This coming Thursday, January 5th 2012, corresponds to the 10th. of Tebet, a fast day, which commemorates three tragedies that happened to the Jewish people.
1. The main tragedy we remember in this day is the onset of the siege of Jerusalem by Nebuchadnezzar, the King of Babylonia. The siege of the city signaled the beginning of the battle that ultimately destroyed Yerushalayim and the Bet haMikdash in the year 586 BCE. Hundreds of thousands of Jews were killed or sent as captives to the Babylonian exile. The date of the Tenth of Tebet was recorded by the prophet Yechezkel, who was already in Babylonia, together with the first group of Jews exiled by Nebuchadnezzar 11 years earlier than the actual destruction of the Temple.

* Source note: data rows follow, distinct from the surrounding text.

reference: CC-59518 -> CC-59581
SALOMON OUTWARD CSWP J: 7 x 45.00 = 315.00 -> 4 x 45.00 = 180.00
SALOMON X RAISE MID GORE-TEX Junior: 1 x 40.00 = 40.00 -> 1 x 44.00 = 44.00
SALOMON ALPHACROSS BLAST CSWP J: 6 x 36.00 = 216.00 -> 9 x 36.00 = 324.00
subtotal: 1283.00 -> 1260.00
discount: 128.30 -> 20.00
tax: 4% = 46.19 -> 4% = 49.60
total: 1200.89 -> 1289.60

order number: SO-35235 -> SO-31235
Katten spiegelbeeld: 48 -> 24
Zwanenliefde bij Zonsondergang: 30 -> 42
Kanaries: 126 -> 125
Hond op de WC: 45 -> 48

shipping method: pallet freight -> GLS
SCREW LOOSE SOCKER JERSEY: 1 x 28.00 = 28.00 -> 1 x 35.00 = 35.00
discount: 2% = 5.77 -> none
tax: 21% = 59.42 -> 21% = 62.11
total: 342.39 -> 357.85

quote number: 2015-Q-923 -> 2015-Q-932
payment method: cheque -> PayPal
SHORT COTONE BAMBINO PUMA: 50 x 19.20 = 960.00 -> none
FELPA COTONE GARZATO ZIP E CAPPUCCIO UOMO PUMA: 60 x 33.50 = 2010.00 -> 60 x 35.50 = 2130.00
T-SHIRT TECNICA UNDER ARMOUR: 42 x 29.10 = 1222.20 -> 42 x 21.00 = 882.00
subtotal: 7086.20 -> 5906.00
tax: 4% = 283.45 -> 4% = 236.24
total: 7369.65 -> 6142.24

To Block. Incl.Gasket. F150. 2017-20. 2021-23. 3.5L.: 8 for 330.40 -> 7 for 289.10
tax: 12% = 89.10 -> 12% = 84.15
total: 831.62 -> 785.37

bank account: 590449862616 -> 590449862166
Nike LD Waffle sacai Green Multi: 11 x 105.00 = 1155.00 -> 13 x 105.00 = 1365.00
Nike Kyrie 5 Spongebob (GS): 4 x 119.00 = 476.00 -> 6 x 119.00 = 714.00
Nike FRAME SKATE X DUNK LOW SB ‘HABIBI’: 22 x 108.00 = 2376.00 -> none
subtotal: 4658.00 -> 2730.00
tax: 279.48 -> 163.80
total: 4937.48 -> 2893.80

2. On this day we also remember the death of Ezra haSofer. Approximately in the year 516 BCE a group of Jews (roughly 40 thousand) came back to Eretz Israel with the blessing of the Persian Emperor Cyrus, led by Nechemia and Ezra the Scribe. Ezra had the responsibility to reeducate the Jews who, after more than two generations, had forgotten their language, their Tora and laws, and adopted many customs and values from the Babylonian culture. Ezra formed the Anshe Kenesset haGedola, the first “Jewish Congress” in the absence of our own King, composed of scholars and prophets. They established many rulings to maintain or retrieve Jewish values. For example, the days of Tora reading, the text of the Amida (main prayer), and many decrees against intermarriage. Ezra was considered by the Rabbis as the historic link between the written Tora and the oral Tora. Together with Nechemia, they began the building of the second bet haMiqdash. Ezra died on a 9th of Tebet. He was regarded by our Rabbis as a second to Moshe Rabbenu.